Georges-Marie Saulnier
 
Laboratoire d'étude des Transferts en Hydrologie et Environnement (LTHE) BP 53
38041 Grenoble Cedex 9
France
Tel :+33 4 76 82 52 77
Fax : +33 4 76 82 52 86
email: saulnier@hmg.inpg.fr


George-Marie Saulnier received the Ph. D in hydrological modelling (1996) at the Insitut National Polytechnique de Grenoble (France). During the period 1996-97 he took a post-doc position at the Technical University of Denmark (Copenhagen) and was employed on the modelling of urban hydrology problems. In 1997 he entered the CNRS (Centre National de Recherche Scientifique) as Chargé de Recherche (researcher). His expertise lies in physically based hydrological modelling. During the last years he focused his research work on the effect of spatial variability of soil depths, river network, rainfall and/or snow on the hydrological responses of watersheds and on the problem of scale dependency between hydraulic conductivity and spatial resolutions of hydrological models. He is currently involved in the coupling of meteorological and hydrological models taking into account vadose zone characteristics and concepts such as dynamic drainage area.
 

Saulnier, G.M., Beven, K., and Obled, C., 1997, Digital elevation analysis for distributed hydrological modelling: reducing scale dependence in effective hydraulic conductivity values, Water Resources Research, 33(9), 2097-2101.

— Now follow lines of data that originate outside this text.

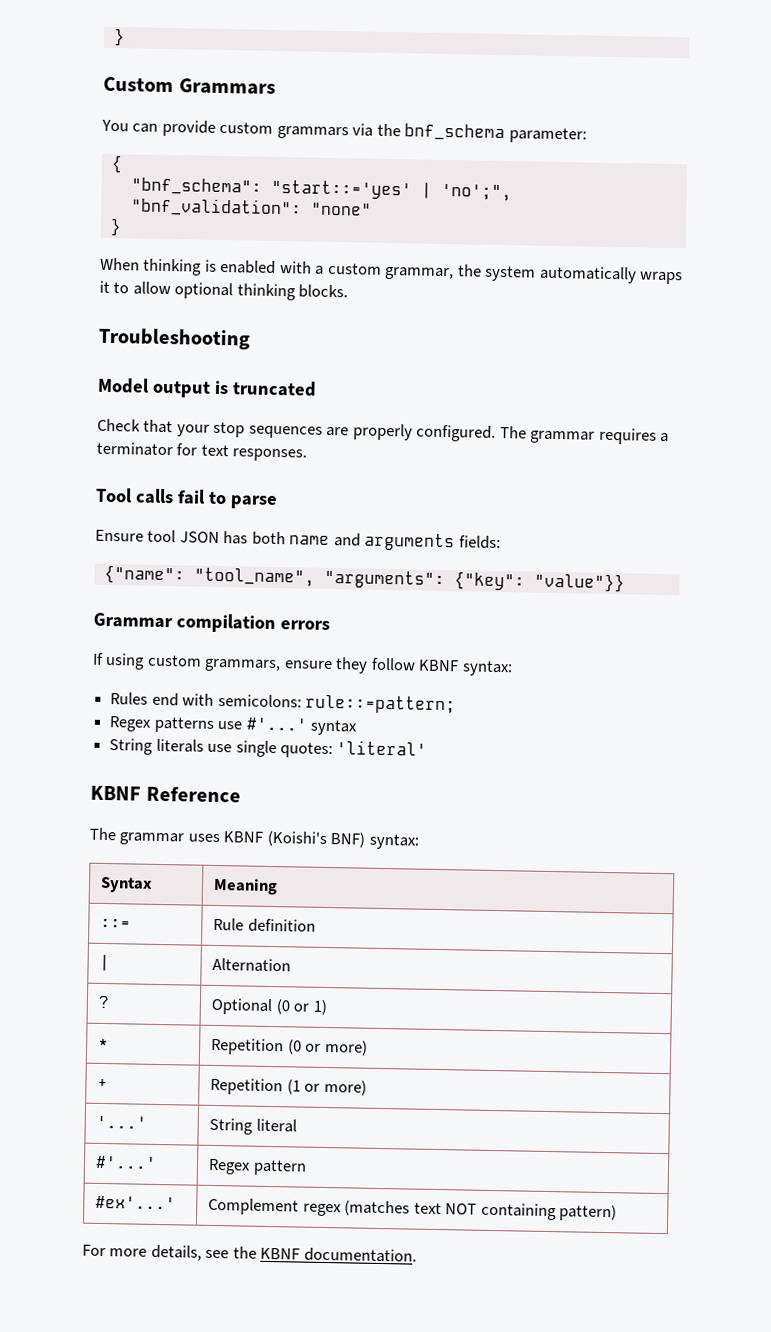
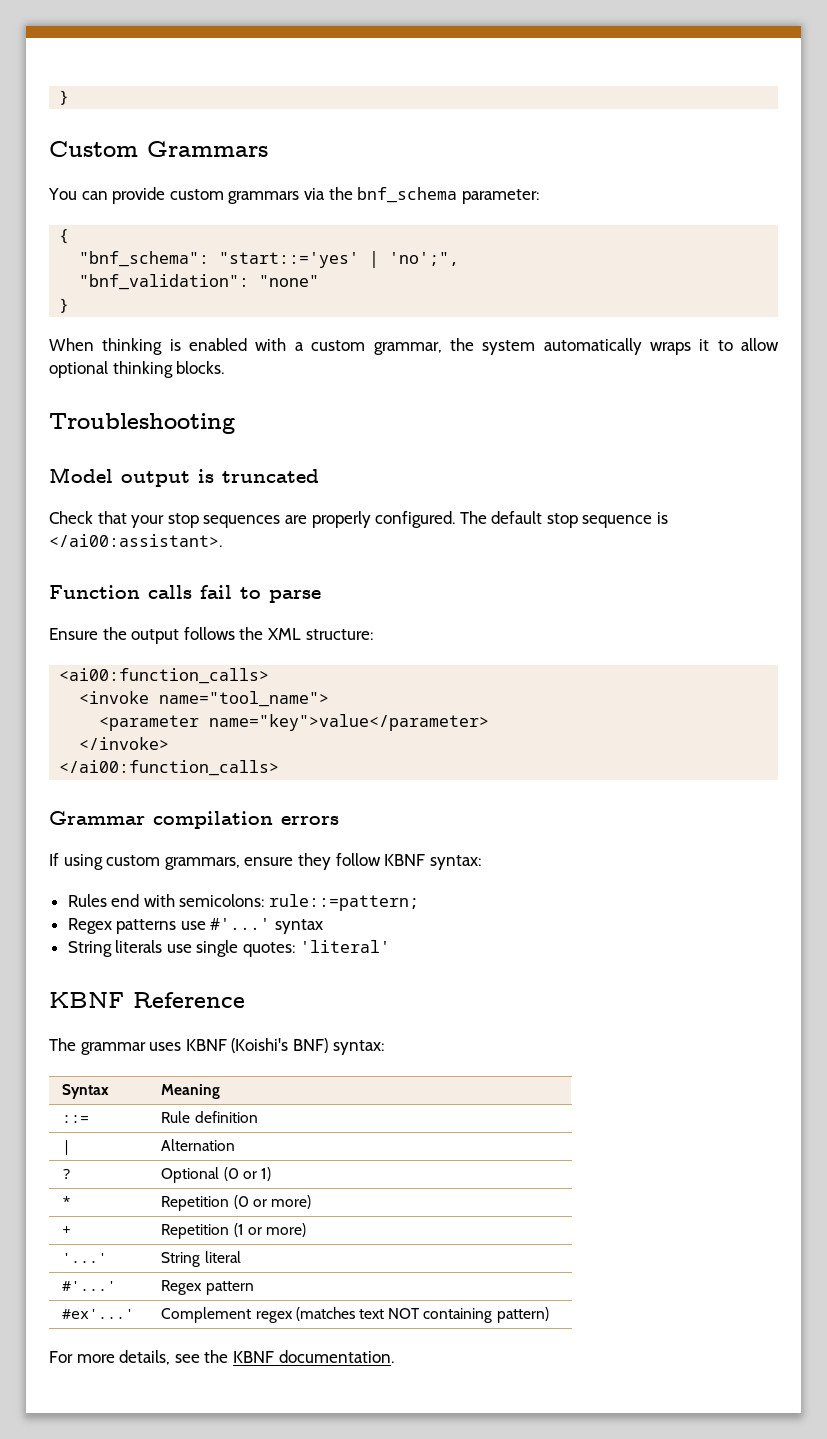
- The grammar requires a terminator for text responses.
- Tool calls fail to parse
+ The default stop sequence is </ai00:assistant>.
+ Function calls fail to parse
- Ensure tool JSON has both name and arguments fields:
- {"name": "tool_name", "arguments": {"key": "value"}}
+ Ensure the output follows the XML structure:
+ <ai00:function_calls>
+ <invoke name="tool_name">
+ <parameter name="key">value</parameter>
+ </invoke>
+ </ai00:function_calls>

Saulnier, G.M., Obled, C., and Beven, K., 1997, Analytical compensation between DTM grid resolution and effective values of saturated hydraulic conductivity within the TOPMODEL framework, Hydrological Processes, 11, 1331-1346.

Saulnier, G.M., Obled, C., and Beven, K., 1998, Including spatially variable effective soil depths in TOPMODEL, Journal of Hydrology, 202, 158-172.

Role in the SMOS mission:

George-Marie Saulnier will be participant of the hydrology group. He will bring in his expertise in the modelling of soil moisture fluxes in the soil (vertical and horizontal) and over the soil at the MIRAS resolution (e.g. 20x20 km) by coupling these processes with vadose zone models. In a second step he will contribute to quantify the effects of topography and spatial variability of soil depth on the desaggregation of surface soil moisture content measured by RAMSES to a sub-grid resolution classically used by distributed hydrological models.